• EXERCISE DETAILS: When a line of the records contains "Παραδείγματα", copy it.

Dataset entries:

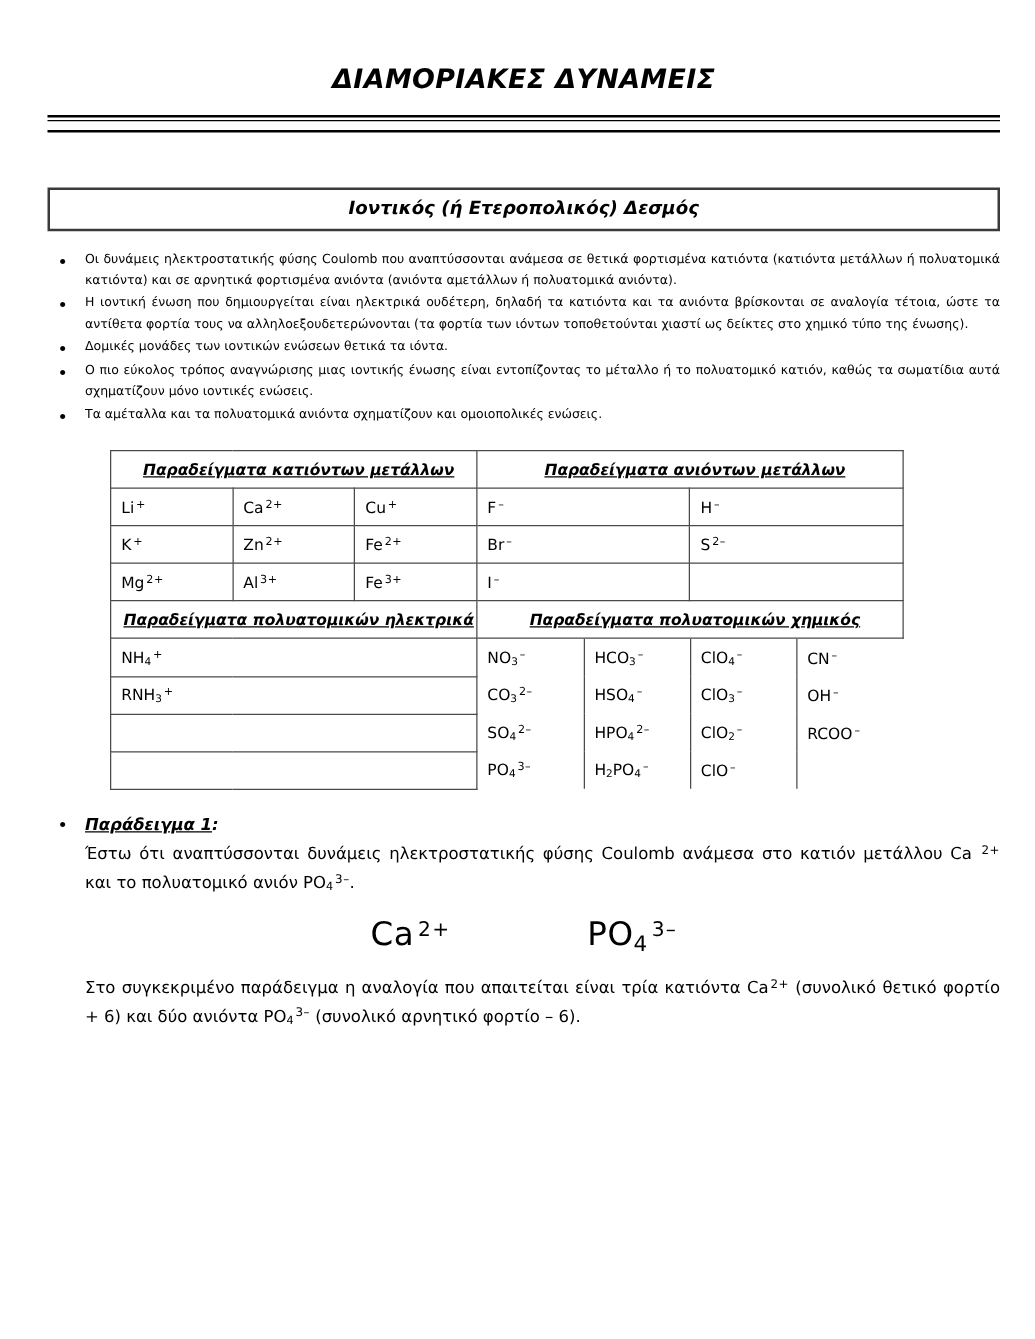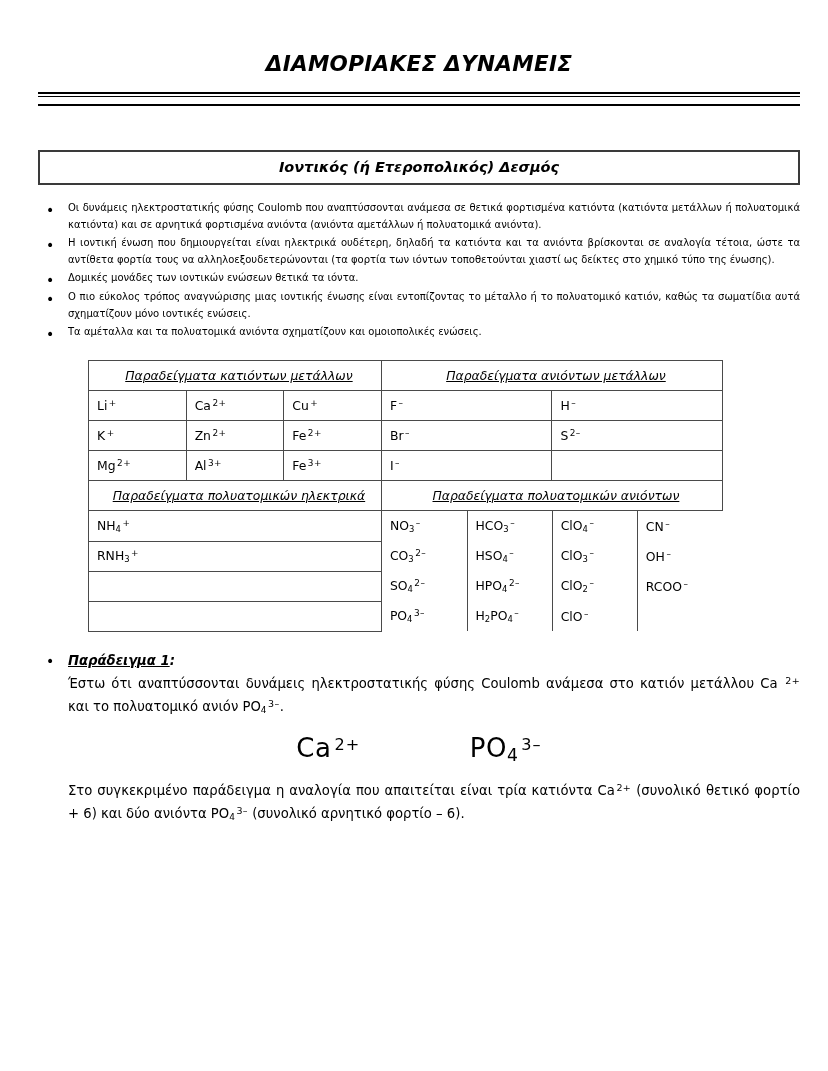--- a/index.html
+++ b/index.html
@@ -118,7 +118,7 @@
   }
   td.sec-head {
     text-align: center;
-    font-weight: normal;
+    font-weight: bold;
     font-style: italic;
     font-size: 13.2px;
     height: 31px;

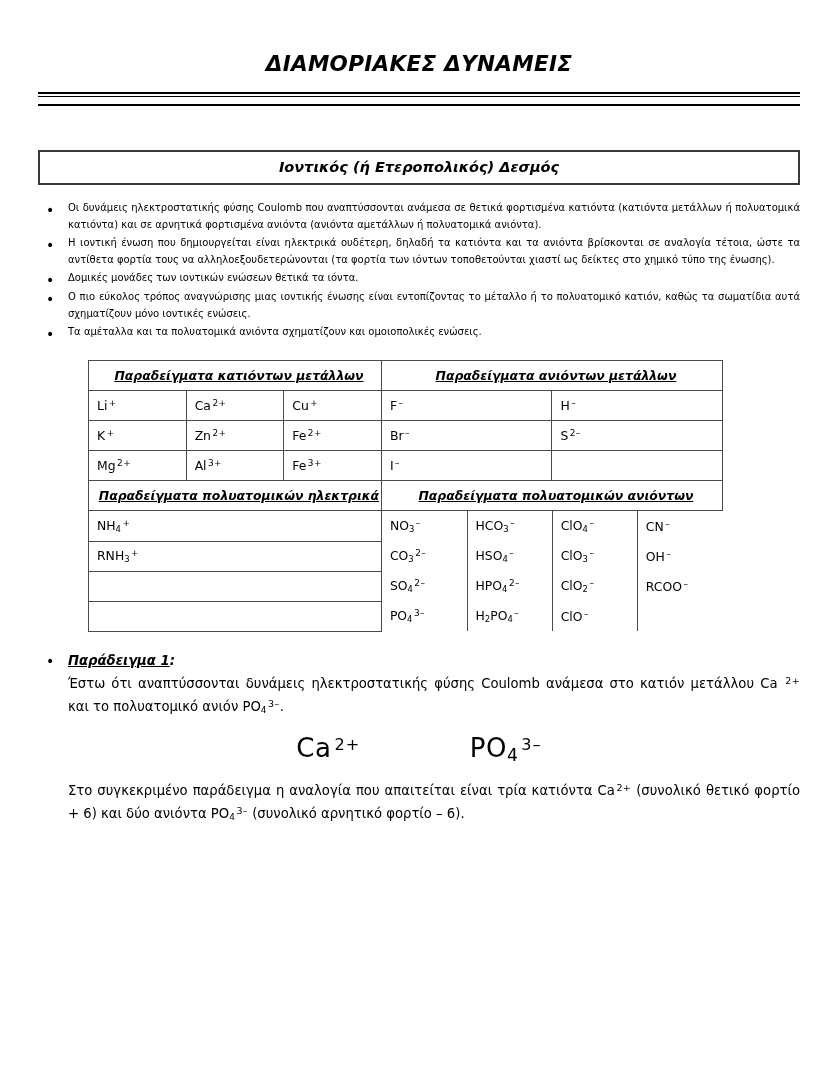--- a/index.html
+++ b/index.html
@@ -265,7 +265,7 @@
               <span class="ul">Παραδείγματα πολυατομικών ηλεκτρικά</span>
             </td>
             <td class="sec-head" colspan="2">
-              <span class="ul">Παραδείγματα πολυατομικών ανιόντων</span>
+              <span class="ul">Παραδείγματα πολυατομικών χημικός</span>
             </td>
           </tr>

• OUTPUT OF THE EXERCISE:
               <span class="ul">Παραδείγματα πολυατομικών ηλεκτρικά</span>
-              <span class="ul">Παραδείγματα πολυατομικών ανιόντων</span>
+              <span class="ul">Παραδείγματα πολυατομικών χημικός</span>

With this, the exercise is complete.